In the entries that follow, the lines from the one with "Narrow Bathroom Medicine" through the one with "ship to: 136" are the ones to write out, exactly and with both ends included. Nothing else should appear.

Data extract
☆ ☆ ☆ ☆

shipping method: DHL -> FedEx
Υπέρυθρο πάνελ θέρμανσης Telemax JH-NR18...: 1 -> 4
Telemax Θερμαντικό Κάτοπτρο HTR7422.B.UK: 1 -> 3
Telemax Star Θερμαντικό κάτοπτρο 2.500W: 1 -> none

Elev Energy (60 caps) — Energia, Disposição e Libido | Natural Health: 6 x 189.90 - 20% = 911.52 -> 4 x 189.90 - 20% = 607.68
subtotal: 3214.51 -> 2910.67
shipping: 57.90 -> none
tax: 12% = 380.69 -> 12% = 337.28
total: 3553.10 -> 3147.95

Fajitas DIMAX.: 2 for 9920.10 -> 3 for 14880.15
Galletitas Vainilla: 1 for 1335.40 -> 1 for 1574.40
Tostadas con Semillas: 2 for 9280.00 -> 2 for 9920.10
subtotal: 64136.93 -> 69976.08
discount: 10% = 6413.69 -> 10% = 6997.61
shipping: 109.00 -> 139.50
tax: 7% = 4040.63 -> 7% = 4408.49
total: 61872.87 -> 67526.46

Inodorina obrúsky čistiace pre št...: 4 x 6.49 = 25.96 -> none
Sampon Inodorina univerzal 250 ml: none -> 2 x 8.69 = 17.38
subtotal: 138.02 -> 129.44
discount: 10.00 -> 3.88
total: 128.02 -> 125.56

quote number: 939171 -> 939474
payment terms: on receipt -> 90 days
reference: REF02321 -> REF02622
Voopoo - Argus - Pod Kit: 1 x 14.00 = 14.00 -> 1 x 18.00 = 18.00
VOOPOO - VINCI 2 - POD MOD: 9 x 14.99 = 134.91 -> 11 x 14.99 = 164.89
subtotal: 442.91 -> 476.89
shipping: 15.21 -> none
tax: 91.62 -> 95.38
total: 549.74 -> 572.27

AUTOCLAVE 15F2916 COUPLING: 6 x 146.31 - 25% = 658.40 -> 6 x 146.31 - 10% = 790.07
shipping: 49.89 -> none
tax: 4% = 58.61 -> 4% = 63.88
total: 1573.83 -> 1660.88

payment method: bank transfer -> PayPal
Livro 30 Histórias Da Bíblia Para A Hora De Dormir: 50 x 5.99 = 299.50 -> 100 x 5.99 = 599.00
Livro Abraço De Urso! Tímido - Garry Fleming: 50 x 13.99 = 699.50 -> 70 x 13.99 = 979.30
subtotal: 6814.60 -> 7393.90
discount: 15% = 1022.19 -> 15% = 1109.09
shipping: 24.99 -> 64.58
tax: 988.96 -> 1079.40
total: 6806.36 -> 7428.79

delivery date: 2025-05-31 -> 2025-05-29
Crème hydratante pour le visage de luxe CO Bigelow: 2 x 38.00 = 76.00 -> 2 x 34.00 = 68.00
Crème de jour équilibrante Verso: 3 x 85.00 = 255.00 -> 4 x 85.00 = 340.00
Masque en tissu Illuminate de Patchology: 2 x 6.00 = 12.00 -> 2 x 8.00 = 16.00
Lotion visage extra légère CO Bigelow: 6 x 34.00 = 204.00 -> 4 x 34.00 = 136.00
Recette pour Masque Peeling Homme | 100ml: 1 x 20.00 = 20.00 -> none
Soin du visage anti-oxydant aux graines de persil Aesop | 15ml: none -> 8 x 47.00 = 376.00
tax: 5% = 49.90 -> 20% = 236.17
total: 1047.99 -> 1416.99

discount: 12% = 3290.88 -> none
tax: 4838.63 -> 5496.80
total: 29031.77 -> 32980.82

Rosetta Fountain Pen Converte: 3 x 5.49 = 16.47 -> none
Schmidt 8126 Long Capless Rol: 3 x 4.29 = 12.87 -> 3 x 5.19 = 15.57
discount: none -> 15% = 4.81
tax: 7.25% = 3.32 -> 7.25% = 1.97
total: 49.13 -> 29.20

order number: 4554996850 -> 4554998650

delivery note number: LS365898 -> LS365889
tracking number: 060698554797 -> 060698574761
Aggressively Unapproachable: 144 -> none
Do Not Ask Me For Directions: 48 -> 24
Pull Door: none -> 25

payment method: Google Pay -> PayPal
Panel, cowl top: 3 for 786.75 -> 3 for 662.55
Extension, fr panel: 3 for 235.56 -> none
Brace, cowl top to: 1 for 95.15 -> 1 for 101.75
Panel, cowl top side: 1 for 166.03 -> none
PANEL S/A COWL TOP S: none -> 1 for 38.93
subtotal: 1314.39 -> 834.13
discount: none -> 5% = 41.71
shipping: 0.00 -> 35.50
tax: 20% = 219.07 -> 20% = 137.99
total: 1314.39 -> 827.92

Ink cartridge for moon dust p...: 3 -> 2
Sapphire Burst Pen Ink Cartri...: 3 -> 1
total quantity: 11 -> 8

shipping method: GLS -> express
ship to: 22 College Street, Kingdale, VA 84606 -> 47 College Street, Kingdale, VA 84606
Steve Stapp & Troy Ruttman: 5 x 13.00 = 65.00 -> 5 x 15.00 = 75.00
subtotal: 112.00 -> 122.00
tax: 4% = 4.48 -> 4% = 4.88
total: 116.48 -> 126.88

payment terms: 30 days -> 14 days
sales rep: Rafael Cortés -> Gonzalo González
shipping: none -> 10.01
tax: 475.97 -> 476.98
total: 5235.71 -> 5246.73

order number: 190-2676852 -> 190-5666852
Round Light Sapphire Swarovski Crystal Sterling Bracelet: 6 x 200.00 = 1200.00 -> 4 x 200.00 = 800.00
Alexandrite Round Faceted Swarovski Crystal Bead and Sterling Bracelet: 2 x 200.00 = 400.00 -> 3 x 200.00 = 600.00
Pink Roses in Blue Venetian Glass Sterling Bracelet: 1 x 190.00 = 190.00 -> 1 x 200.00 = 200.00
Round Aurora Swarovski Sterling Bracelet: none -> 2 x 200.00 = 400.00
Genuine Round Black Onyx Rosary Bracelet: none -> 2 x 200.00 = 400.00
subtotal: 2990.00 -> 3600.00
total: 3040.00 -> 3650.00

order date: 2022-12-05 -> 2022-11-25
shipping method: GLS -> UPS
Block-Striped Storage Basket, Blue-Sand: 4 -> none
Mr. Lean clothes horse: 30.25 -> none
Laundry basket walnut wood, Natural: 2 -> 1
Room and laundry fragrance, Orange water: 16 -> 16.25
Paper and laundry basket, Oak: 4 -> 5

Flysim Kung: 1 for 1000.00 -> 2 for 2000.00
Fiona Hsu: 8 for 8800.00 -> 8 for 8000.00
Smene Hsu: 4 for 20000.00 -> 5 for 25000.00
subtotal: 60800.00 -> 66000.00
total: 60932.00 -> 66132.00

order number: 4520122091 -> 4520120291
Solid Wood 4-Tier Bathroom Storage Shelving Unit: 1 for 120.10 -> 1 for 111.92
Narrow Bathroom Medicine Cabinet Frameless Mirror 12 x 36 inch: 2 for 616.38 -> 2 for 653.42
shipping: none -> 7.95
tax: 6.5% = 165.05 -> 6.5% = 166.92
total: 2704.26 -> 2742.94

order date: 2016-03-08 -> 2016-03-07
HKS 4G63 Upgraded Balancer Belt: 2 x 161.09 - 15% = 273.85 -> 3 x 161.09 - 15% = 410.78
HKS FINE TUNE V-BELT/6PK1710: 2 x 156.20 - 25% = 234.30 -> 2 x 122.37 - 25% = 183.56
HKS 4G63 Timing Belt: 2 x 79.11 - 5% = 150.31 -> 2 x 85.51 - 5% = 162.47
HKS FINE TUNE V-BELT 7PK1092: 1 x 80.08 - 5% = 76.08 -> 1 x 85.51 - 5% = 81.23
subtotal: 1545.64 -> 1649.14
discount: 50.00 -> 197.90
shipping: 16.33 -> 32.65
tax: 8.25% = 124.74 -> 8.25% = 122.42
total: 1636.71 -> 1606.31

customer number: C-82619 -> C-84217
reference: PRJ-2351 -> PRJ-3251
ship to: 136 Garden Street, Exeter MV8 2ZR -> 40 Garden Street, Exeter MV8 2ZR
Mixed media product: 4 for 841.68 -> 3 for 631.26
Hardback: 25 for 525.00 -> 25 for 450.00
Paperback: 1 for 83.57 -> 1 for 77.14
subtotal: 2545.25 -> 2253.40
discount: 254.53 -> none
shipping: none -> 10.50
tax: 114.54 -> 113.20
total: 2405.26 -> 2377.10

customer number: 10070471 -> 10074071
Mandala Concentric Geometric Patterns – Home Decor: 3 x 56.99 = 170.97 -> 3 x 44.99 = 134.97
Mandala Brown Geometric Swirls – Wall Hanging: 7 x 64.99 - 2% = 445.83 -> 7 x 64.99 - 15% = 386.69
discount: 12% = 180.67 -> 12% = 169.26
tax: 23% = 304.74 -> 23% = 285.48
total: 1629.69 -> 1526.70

☆ ☆ ☆ ☆

Answer area
Narrow Bathroom Medicine Cabinet Frameless Mirror 12 x 36 inch: 2 for 616.38 -> 2 for 653.42
shipping: none -> 7.95
tax: 6.5% = 165.05 -> 6.5% = 166.92
total: 2704.26 -> 2742.94

order date: 2016-03-08 -> 2016-03-07
HKS 4G63 Upgraded Balancer Belt: 2 x 161.09 - 15% = 273.85 -> 3 x 161.09 - 15% = 410.78
HKS FINE TUNE V-BELT/6PK1710: 2 x 156.20 - 25% = 234.30 -> 2 x 122.37 - 25% = 183.56
HKS 4G63 Timing Belt: 2 x 79.11 - 5% = 150.31 -> 2 x 85.51 - 5% = 162.47
HKS FINE TUNE V-BELT 7PK1092: 1 x 80.08 - 5% = 76.08 -> 1 x 85.51 - 5% = 81.23
subtotal: 1545.64 -> 1649.14
discount: 50.00 -> 197.90
shipping: 16.33 -> 32.65
tax: 8.25% = 124.74 -> 8.25% = 122.42
total: 1636.71 -> 1606.31

customer number: C-82619 -> C-84217
reference: PRJ-2351 -> PRJ-3251
ship to: 136 Garden Street, Exeter MV8 2ZR -> 40 Garden Street, Exeter MV8 2ZR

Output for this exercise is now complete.